Risk-stratified breast cancer screening shows high acceptance of de-escalation in low-risk women
This randomized clinical trial enrolled 1,801 women aged 50-67 years from a routine biennial screening mammography program. The intervention group received a 10-year breast cancer risk assessment using the comprehensive CanRisk model, with automated communication of risk category and suggested screening intervals (low risk: 4 years, intermediate: 2 years, elevated/high: 1 year with additional investigations). The control group received the standard screening program without risk stratification.

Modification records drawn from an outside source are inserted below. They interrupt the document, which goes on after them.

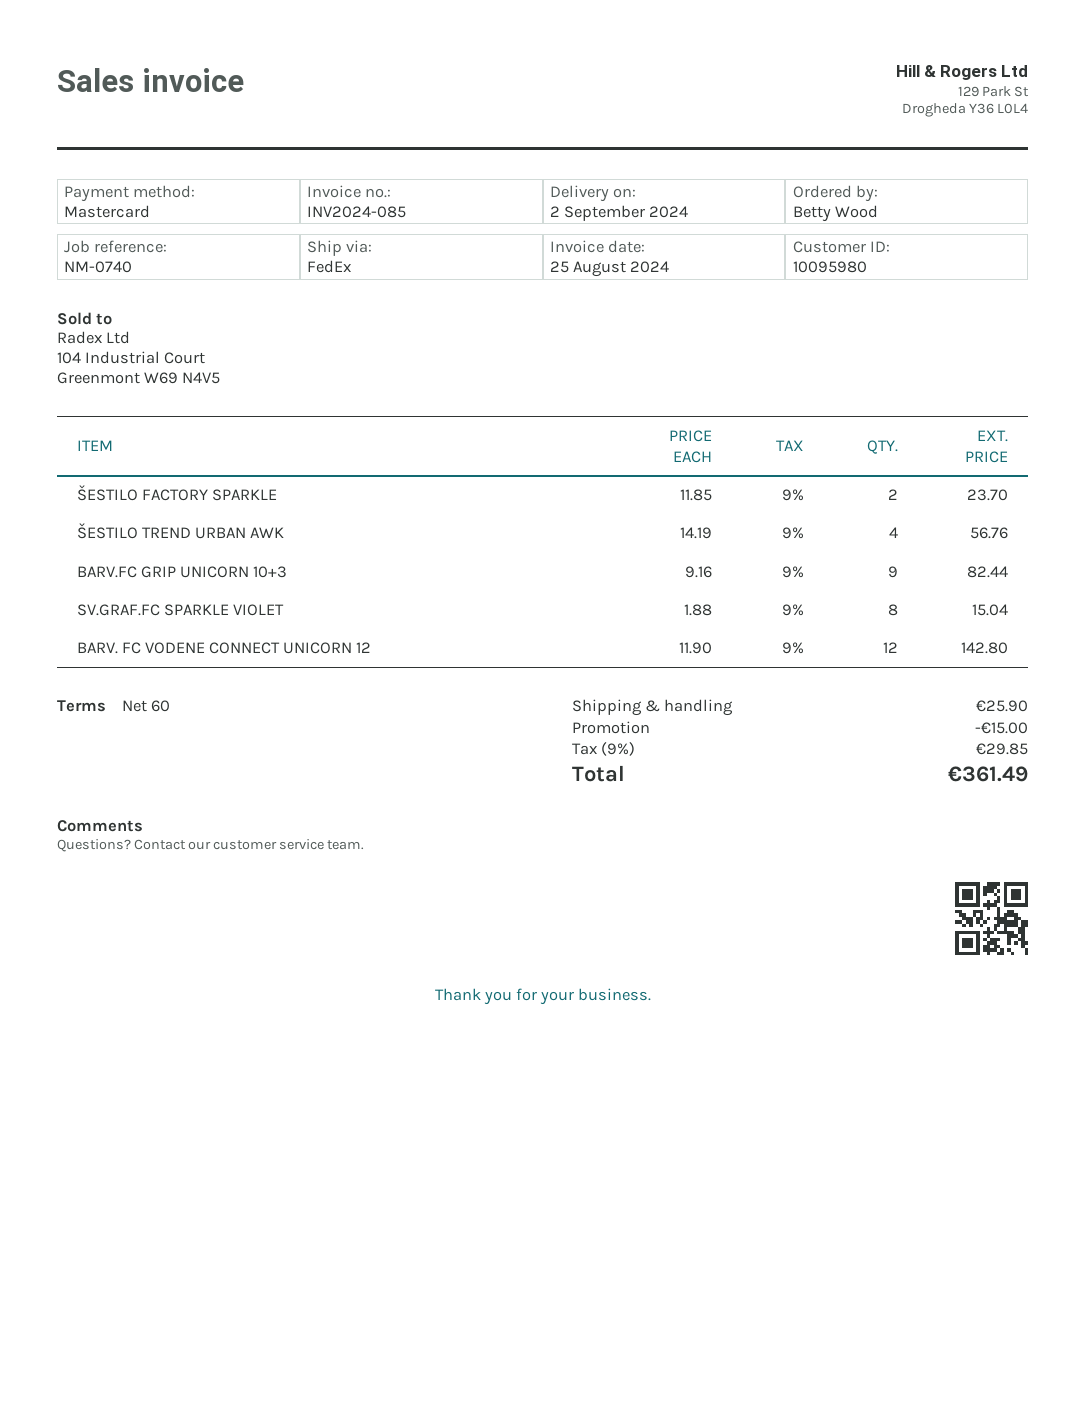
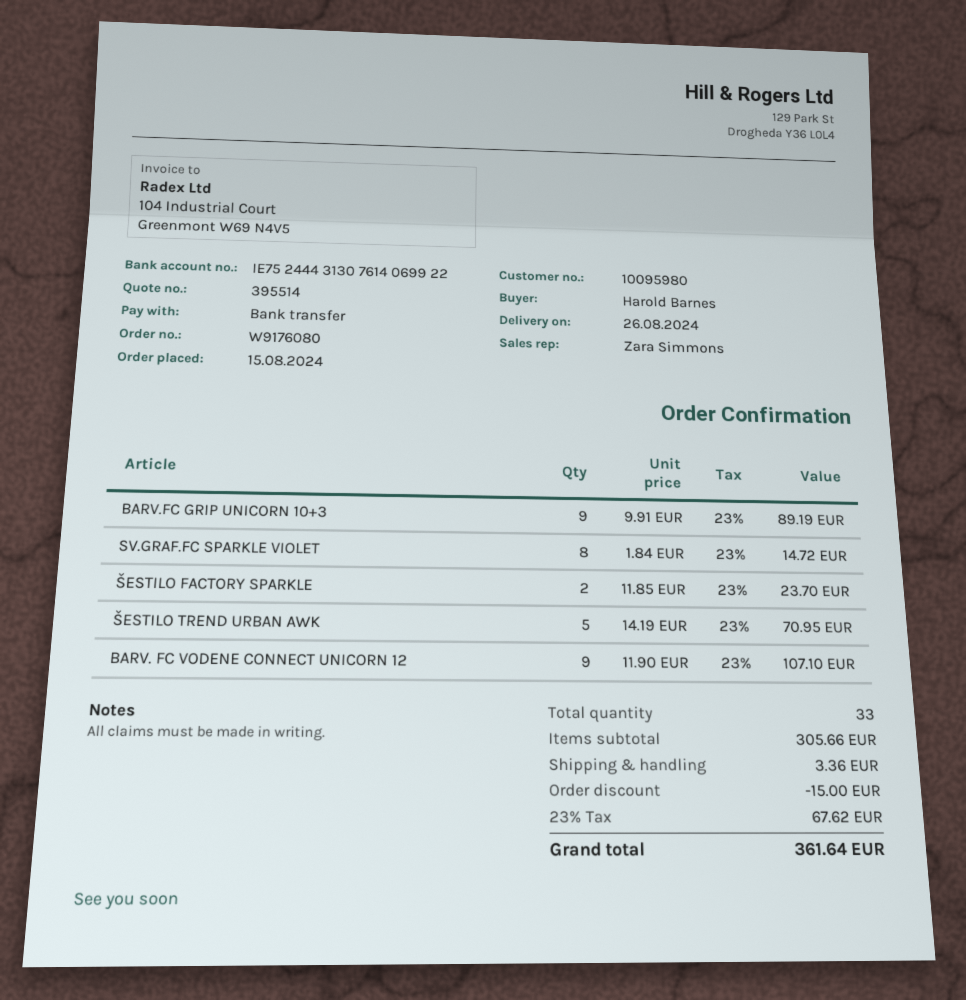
delivery date: 2024-09-02 -> 2024-08-26
ordered by: Betty Wood -> Harold Barnes
payment method: Mastercard -> bank transfer
ŠESTILO TREND URBAN AWK: 4 x 14.19 = 56.76 -> 5 x 14.19 = 70.95
BARV.FC GRIP UNICORN 10+3: 9 x 9.16 = 82.44 -> 9 x 9.91 = 89.19
SV.GRAF.FC SPARKLE VIOLET: 8 x 1.88 = 15.04 -> 8 x 1.84 = 14.72
BARV. FC VODENE CONNECT UNICORN 12: 12 x 11.90 = 142.80 -> 9 x 11.90 = 107.10
shipping: 25.90 -> 3.36
tax: 9% = 29.85 -> 23% = 67.62
total: 361.49 -> 361.64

Key early results show that acceptance of de-escalated screening was high among low-risk women. After 292 days, only 3.8% (95% CI: 2.3-6.1) had rejected the longer screening interval. Regarding short-term psychological consequences measured at 180 days, life quality showed a 1.6-point reduction in controls (p < 0.0001). Breast cancer worry was reduced in the intervention group compared to controls, with effect sizes of -0.27 for low-risk women (p = 0.007) and -0.33 for intermediate-risk women (p = 0.004).
Safety and tolerability data were not reported in the abstract. A key limitation is that these are interim findings; the authors note that final conclusions await the prespecified 800-day end-of-follow-up. Psychological impact was measured only to 180 days. The study suggests risk-stratified screening is feasible and that automated risk communication has minimal short-term psychological impact, but clinicians should interpret these as preliminary results pending longer-term data.